#### Available records ####

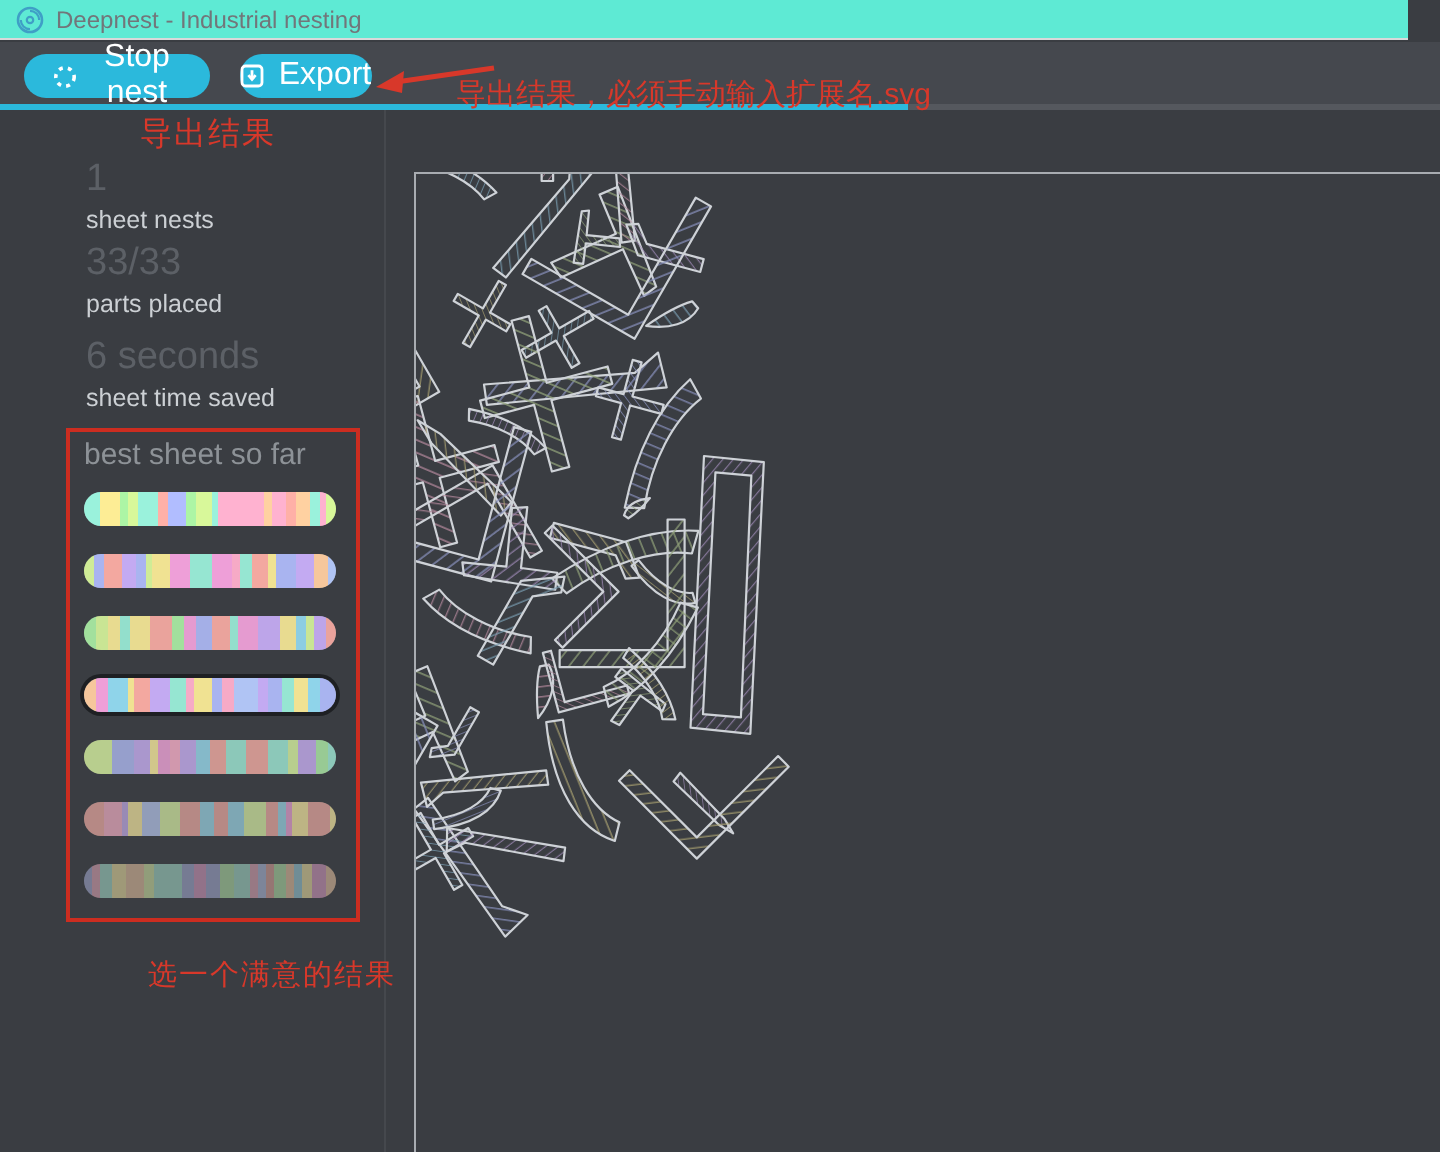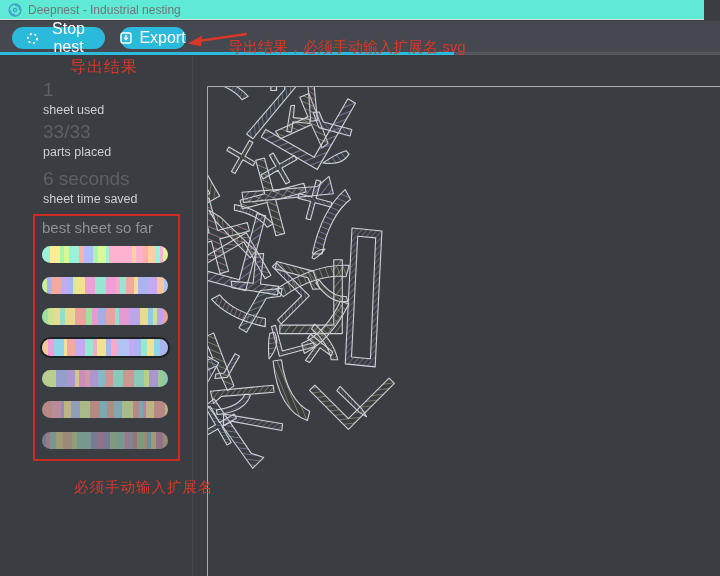"sheet used" div.stat-label { text: used -> nests }
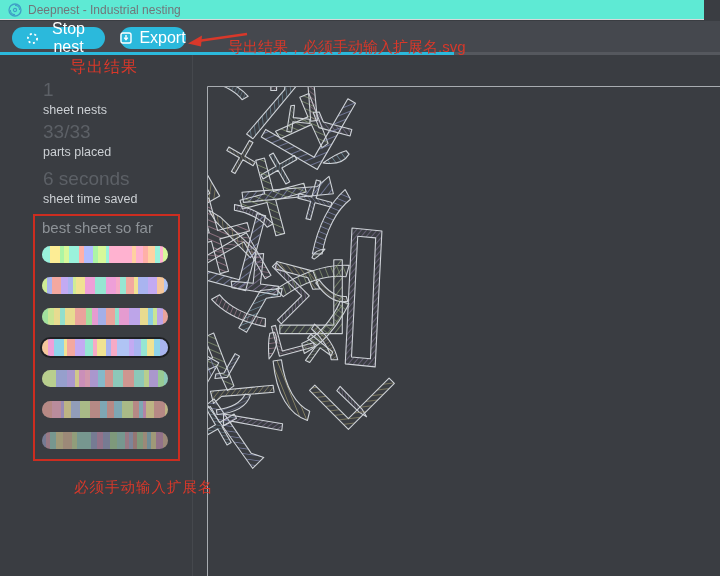"必须手动输入扩展名" div.anno { text: 必须手动输入扩展名 -> 选一个满意的结果 }
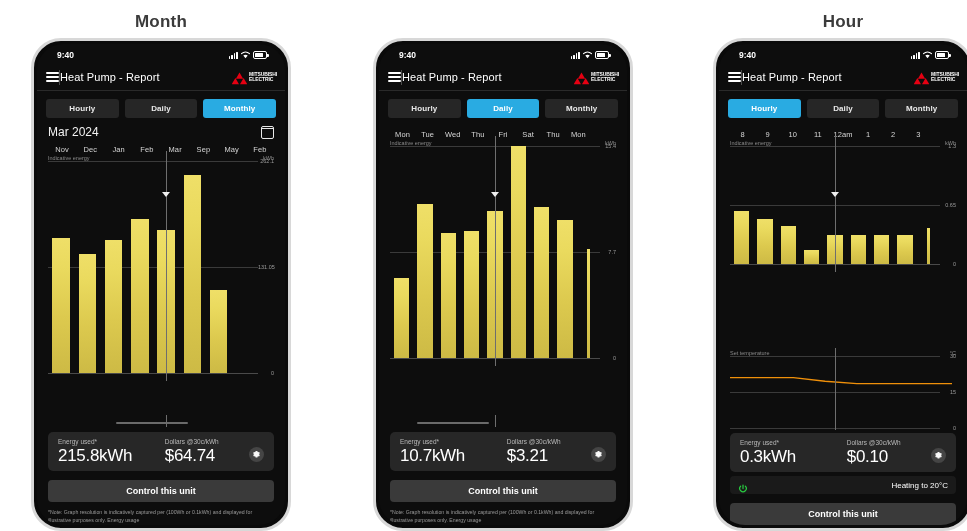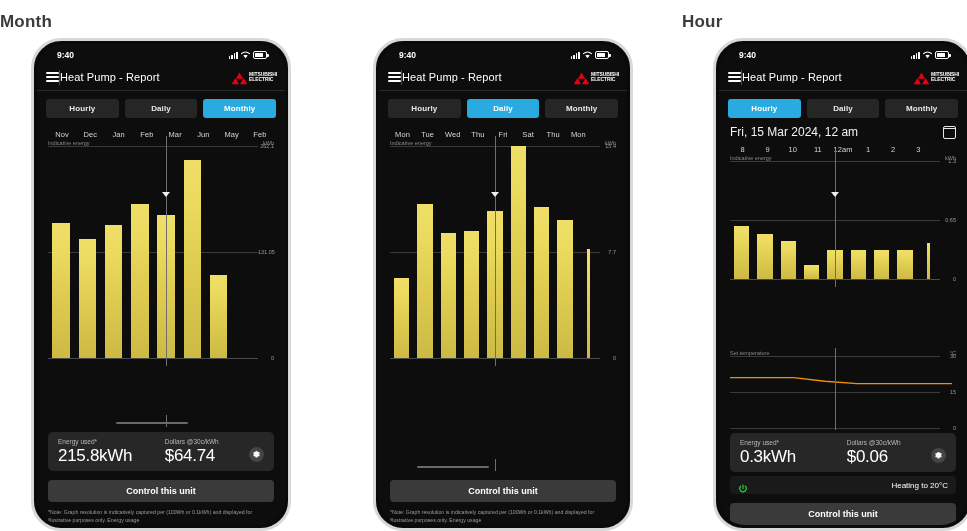"Month" .panel-title { text-align: none -> center }
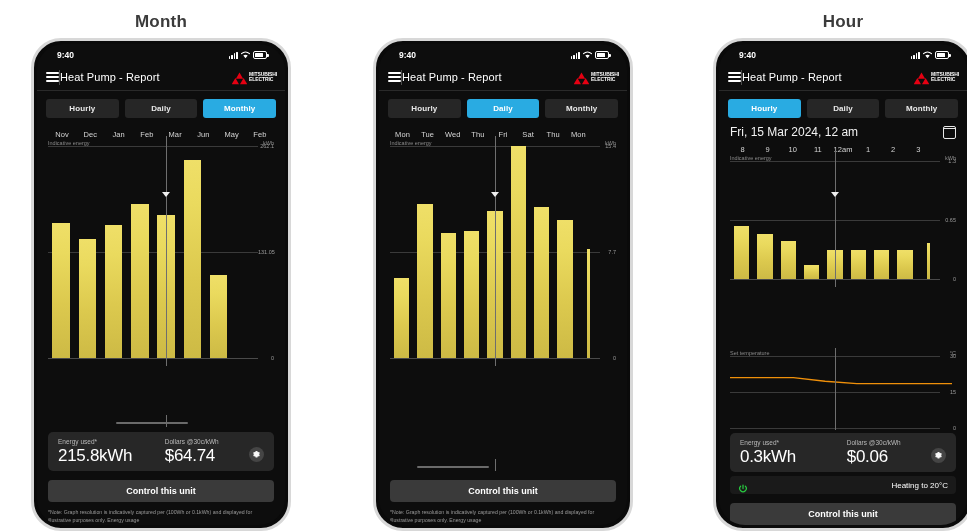"Mar 2024" div.daterow { html: none -> <div> <div>Mar 2024</div> <div></div> </div> }
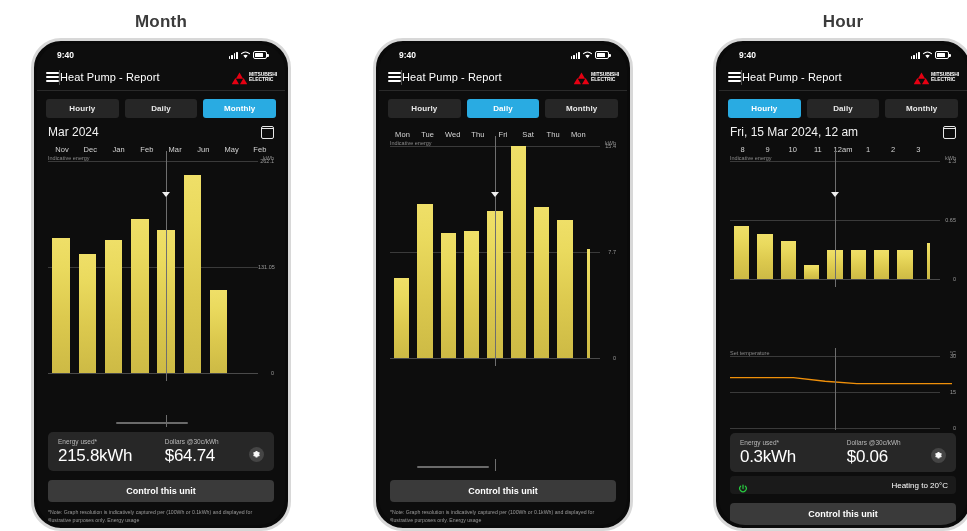"Fri, 15 Mar 2024, 12" div.daterow { html: <div> <div>Fri, 15 Mar 2024, 12 am</div> <div></div> </div> -> none }
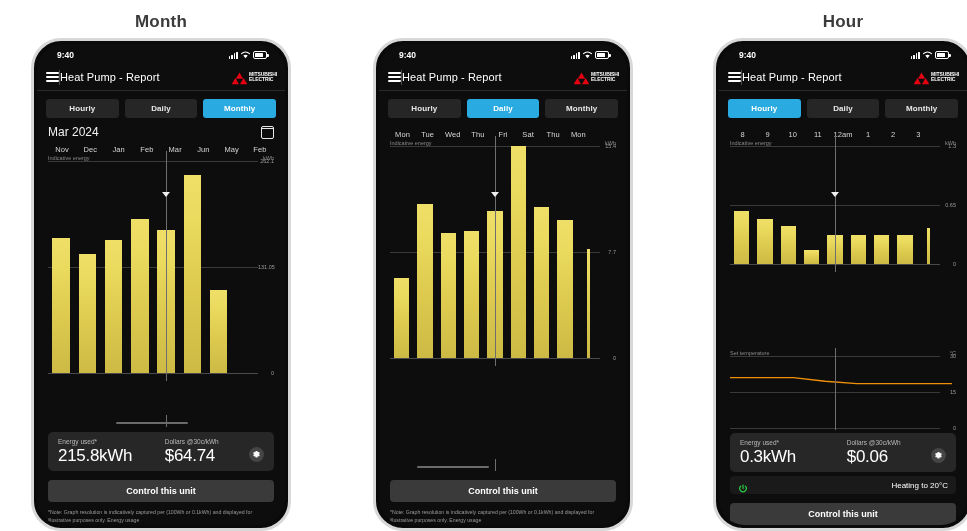"Jun" span { text: Jun -> Sep }
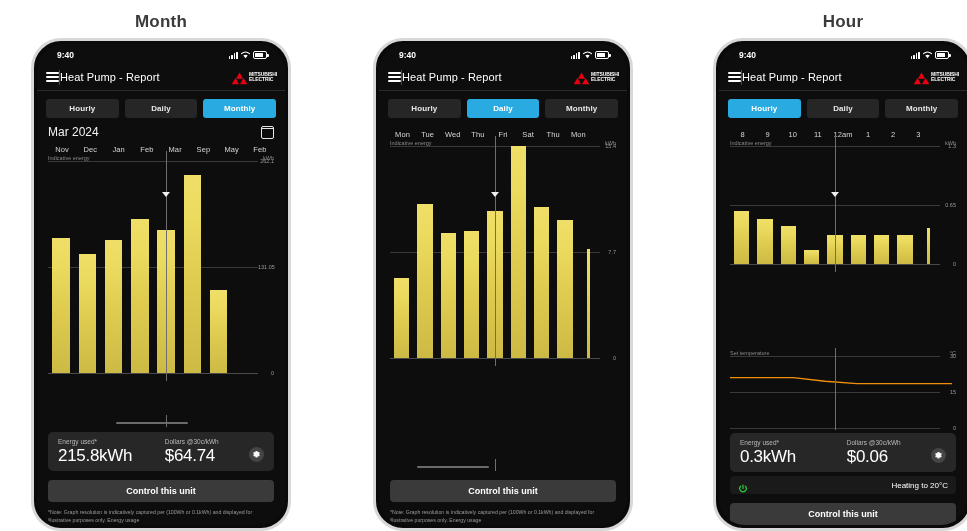"10.7kWh" div.summary { html: none -> <div> <div> <div>Energy used*</div> <div>10.7kWh</div> </div> <div> <div>Dollars @30c/kWh</div> <div>$3.21</div> </div> <div> <svg> <path></path> <path></path> </svg> </div> </div> }
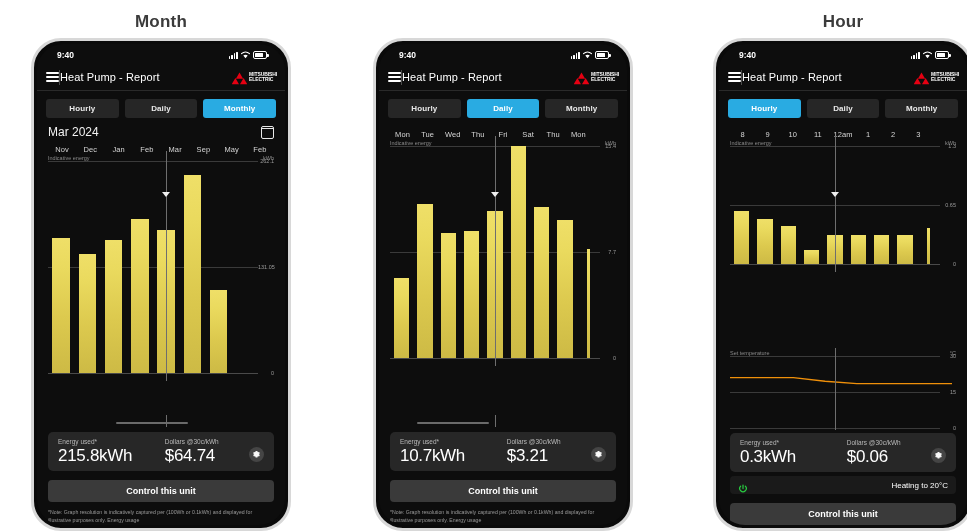"$0.06" div.sum-value { text: $0.06 -> $0.10 }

####

-- Your instructions --
The last line of the entries marks the end, and the line with "<div> <div> <div>Energy" marks the start. Output exactly those two lines and every line between them, nothing else, with the pictures left out.

-- Exercise answer --
"10.7kWh" div.summary { html: none -> <div> <div> <div>Energy used*</div> <div>10.7kWh</div> </div> <div> <div>Dollars @30c/kWh</div> <div>$3.21</div> </div> <div> <svg> <path></path> <path></path> </svg> </div> </div> }
"$0.06" div.sum-value { text: $0.06 -> $0.10 }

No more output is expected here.